May 2, 2006

Jack Covert Selects: Jack Covert Selects -- Stumbling on Hapiness

By: Jack @ 5:01 PM – Filed under: Management & Workplace Culture

Stumbling on Happiness
by Daniel Gilbert, 270 Pages, $24.95 Hardcover, Knopf, May 2006, ISBN 1400042666
May I have your attention? This is important. My job is to recommend the business books that you must read. This is one of those books.
In the wave of Freakonomics and other books of that ilk comes a book about happiness. The author is a Harvard psychologist and says,
...Despite the third word of the title, this is not an instruction manual that will tell you anything useful about how to be happy. Those books are located in the self-help section two aisles over, and once you've bought one, done everything it says to do, and found yourself miserable anyway, you can always come back here to understand why. Instead, this is a book that describes what science has to tell us about how and how well the human brain can imagine its own future, and how and how well it can predict which of the futures it will most enjoy. This book is about a puzzle that many thinkers have pondered over the past two millennia, and it uses their ideas (and a few of my own) to explain why we seem to know so little about the hearts and minds of people we are about to become. The story is a bit like a river that crosses borders without benefit passport because no single science has ever produced a compelling solution to the puzzle. Weaving together facts and theories from psychology, cognitive neuroscience, philosophy, and behavioral economics, this books allows an account to emerge that I personally find convincing but whose merits you will have to judge for yourself.
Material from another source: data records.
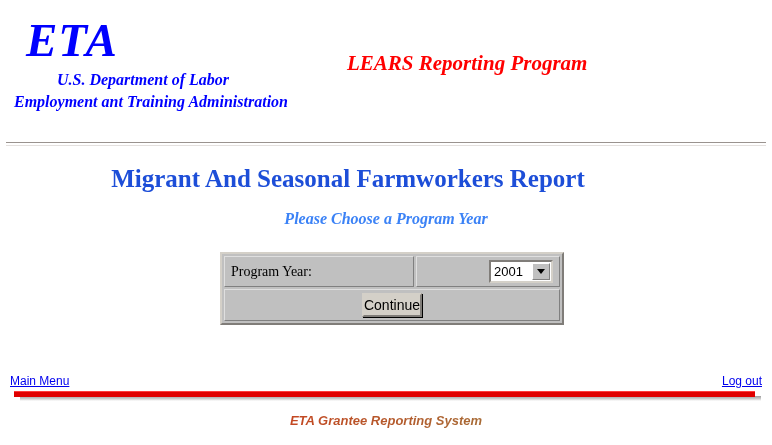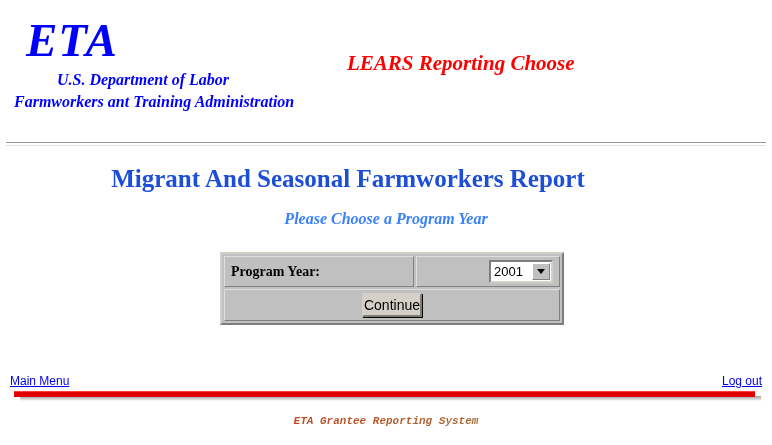"LEARS Reporting Choose" div { text: Choose -> Program }
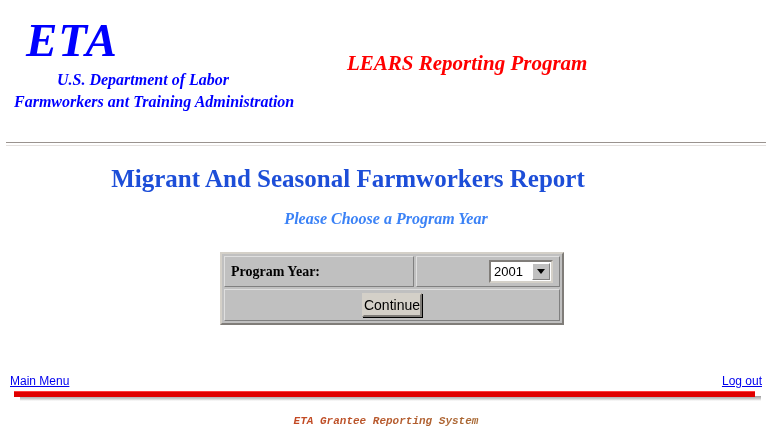"Farmworkers ant Training Administration" div { text: Farmworkers -> Employment }
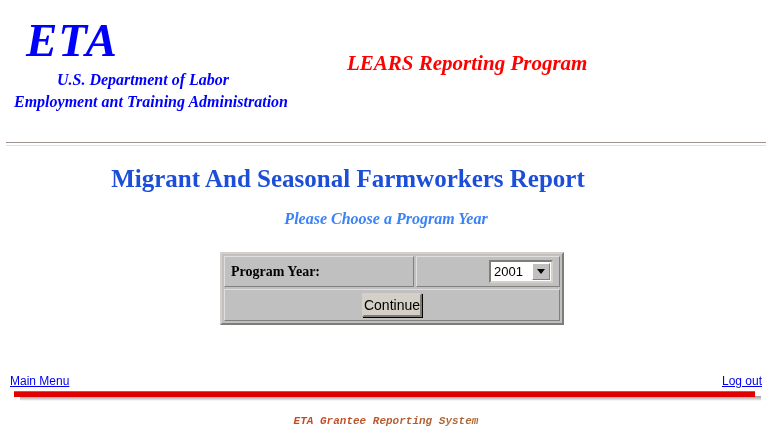"Program Year:" td.label-cell { font-weight: bold -> normal }
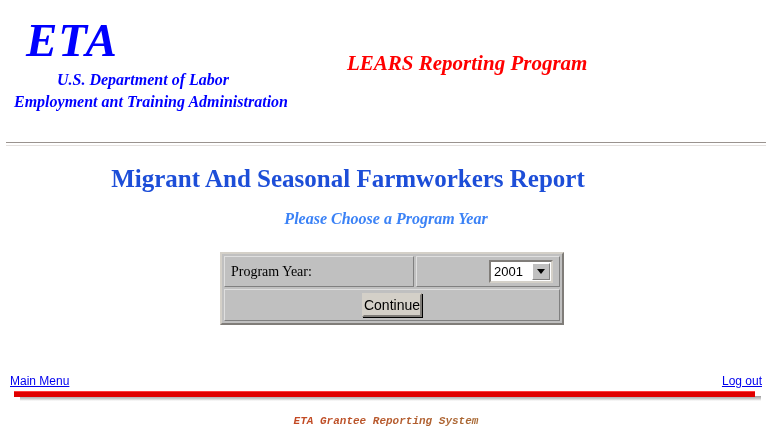"ETA Grantee Reporting System" #footer-tagline { font-family: Liberation Mono, monospace -> Liberation Sans, sans-serif; font-size: 11px -> 13px }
As you can tell, Daniel Gilbert conveys a complicated subject quite clearly. This made for a difficult review because a summary doesn't do it justice.
Here's another example of how well this book is written. In an early chapter the author is talking about the frontal lobe and predicting the future:
But why should we want to have control over our future experiences? On the face of it, this seems about as nonsensical as asking why we should want to have control over our television sets or our automobiles. But indulge me. We have a large frontal lobe so that we can look into the future, we look into the future so we can make predictions about it, we make predictions about it so we can control it--but why do we want to control it at all? Why not let the future unfold as it will and experience it as it does? Why not be here now and there then? There are two answers to this question, one of which is surprising right and the other surprisingly wrong.

This book is brilliant. It's well-documented with thirty pages of notes supporting the theories. It's a book that will be talked about by people everywhere. Trust me on that.